● **WORK ORDER**:
Pull out every line below holding the word "Series".

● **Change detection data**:
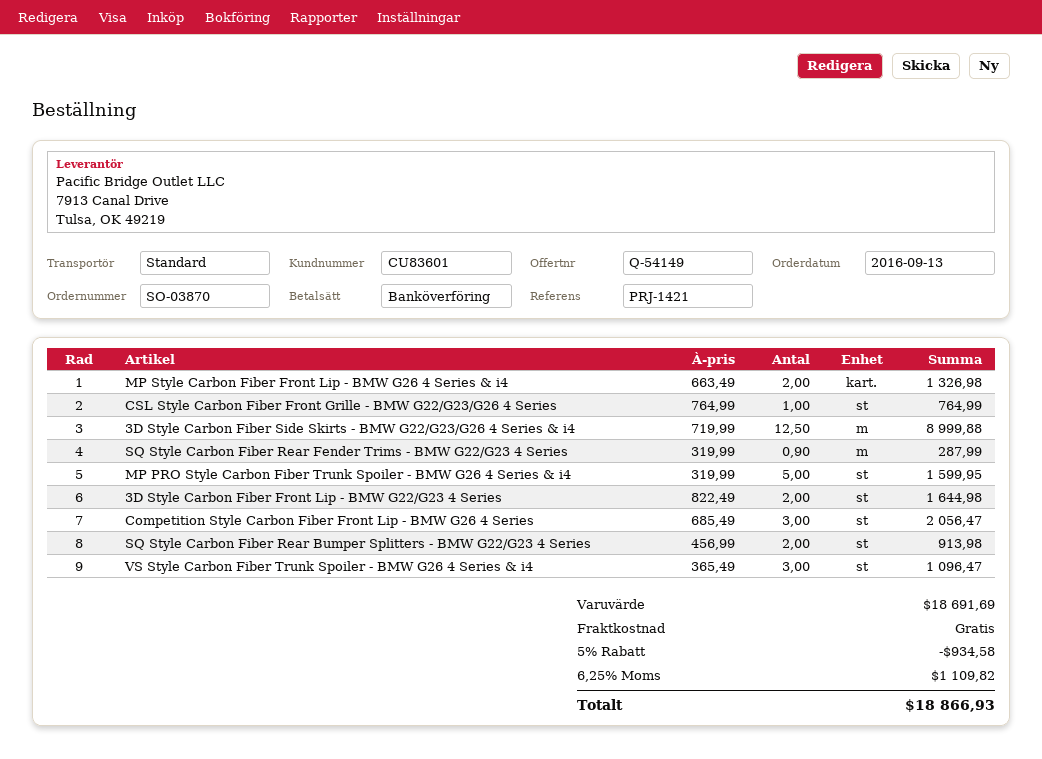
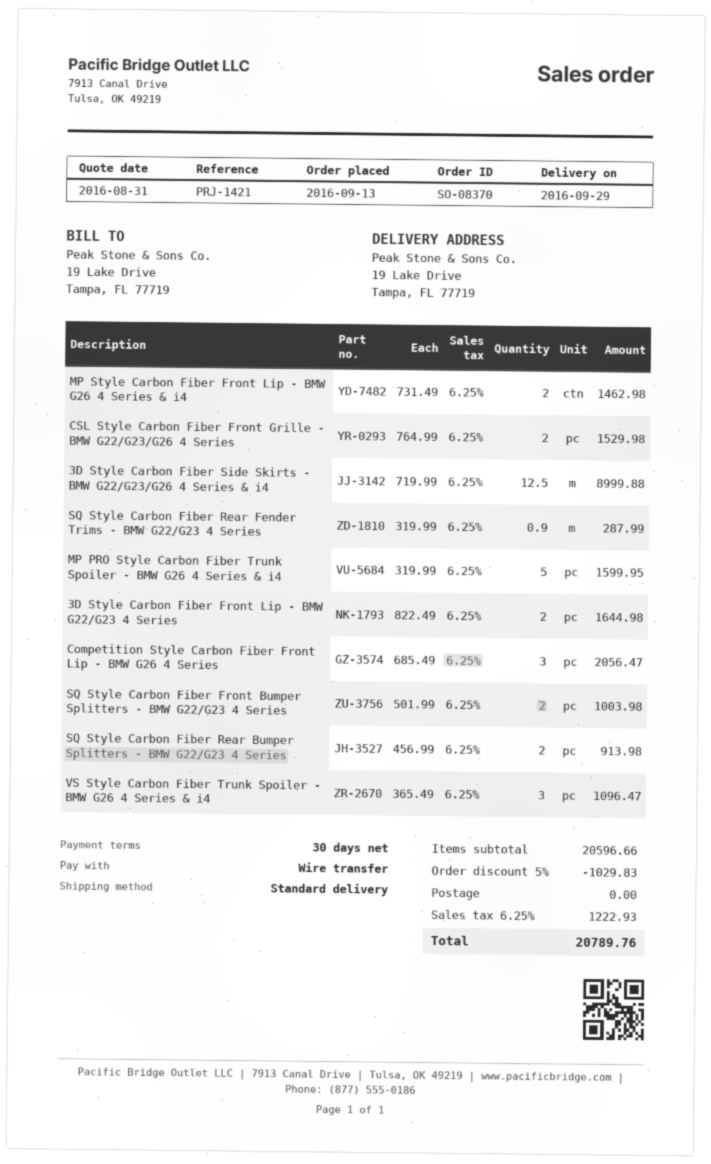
order number: SO-03870 -> SO-08370
MP Style Carbon Fiber Front Lip - BMW G26 4 Series & i4: 2 x 663.49 = 1326.98 -> 2 x 731.49 = 1462.98
CSL Style Carbon Fiber Front Grille - BMW G22/G23/G26 4 Series: 1 x 764.99 = 764.99 -> 2 x 764.99 = 1529.98
SQ Style Carbon Fiber Front Bumper Splitters - BMW G22/G23 4 Series: none -> 2 x 501.99 = 1003.98
subtotal: 18691.69 -> 20596.66
discount: 5% = 934.58 -> 5% = 1029.83
tax: 6.25% = 1109.82 -> 6.25% = 1222.93
total: 18866.93 -> 20789.76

● **WRITTEN RESPONSE**:
MP Style Carbon Fiber Front Lip - BMW G26 4 Series & i4: 2 x 663.49 = 1326.98 -> 2 x 731.49 = 1462.98
CSL Style Carbon Fiber Front Grille - BMW G22/G23/G26 4 Series: 1 x 764.99 = 764.99 -> 2 x 764.99 = 1529.98
SQ Style Carbon Fiber Front Bumper Splitters - BMW G22/G23 4 Series: none -> 2 x 501.99 = 1003.98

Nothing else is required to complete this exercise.